Antenatal preparation as care: birth stories and collective learning at work
Leah De Quattro

TL;DR
This paper explores how collective antenatal practices, like storytelling, help birthing people prepare for childbirth and challenge harmful norms.
Contribution
The study introduces a novel template analysis approach to examine how group-led antenatal sessions foster care and knowledge.
Findings
Group-led antenatal sessions use storytelling to create care-full spaces for birthing people.
Collective practices challenge dominant narratives and support emotional and material care.

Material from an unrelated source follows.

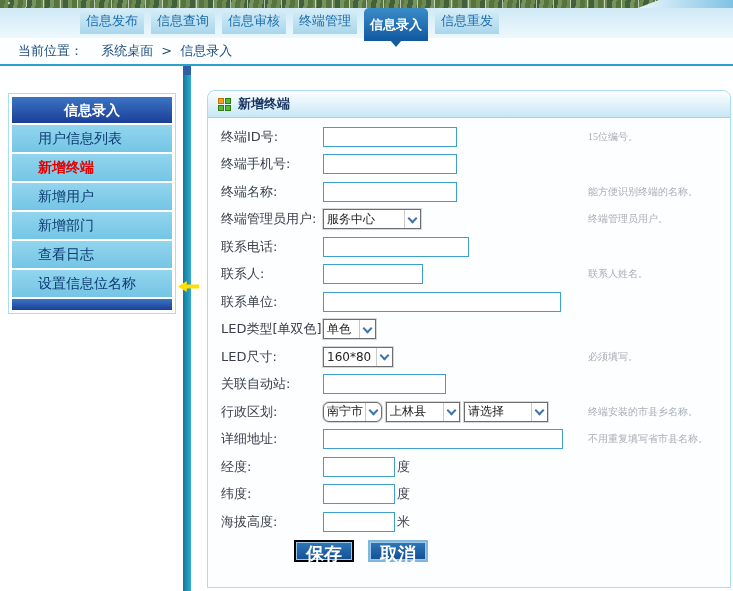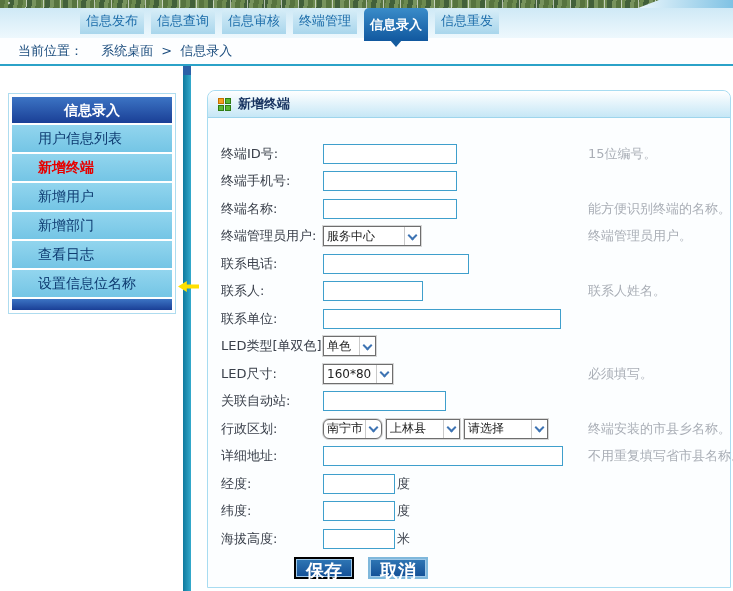"终端ID号:" .form { padding-top: 22px -> 5px }
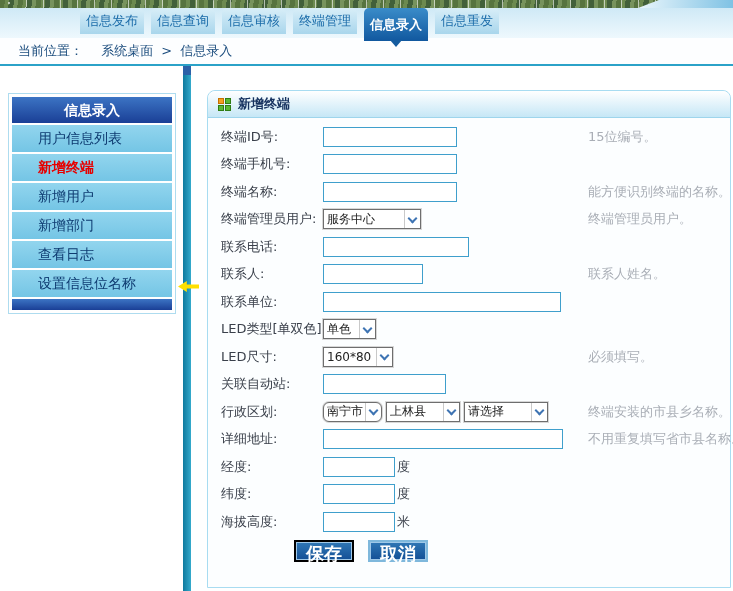"15位编号。" .hint { font-family: none -> Liberation Serif, serif; font-size: 13px -> 10px }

Findings offer practical insights for midwives, educators, and policymakers to improve antenatal care.
Abstract
Distressing and harmful birth experiences are the norm even in well-resourced countries, and conventional antenatal education struggles to adequately prepare birthing people. Drawing on previous research in support of participant-led antenatal education, a recent UK-based ethnographic study asks how birthing people use collective practices to produce birth knowledge. Data comes from participant observation at 24 antenatal sessions (n = 201) including conventional classes and community-based groups, plus 5 interviews with session leaders. The researcher analysed data using a novel application of template analysis, framed by feminist technoscience, ethnography and socio-narratology. Findings show how group-led sessions, storytelling and other collective knowledge practices take care of birthing people. Several facets of care emerge from this inquiry, such as materiality, emotionality,…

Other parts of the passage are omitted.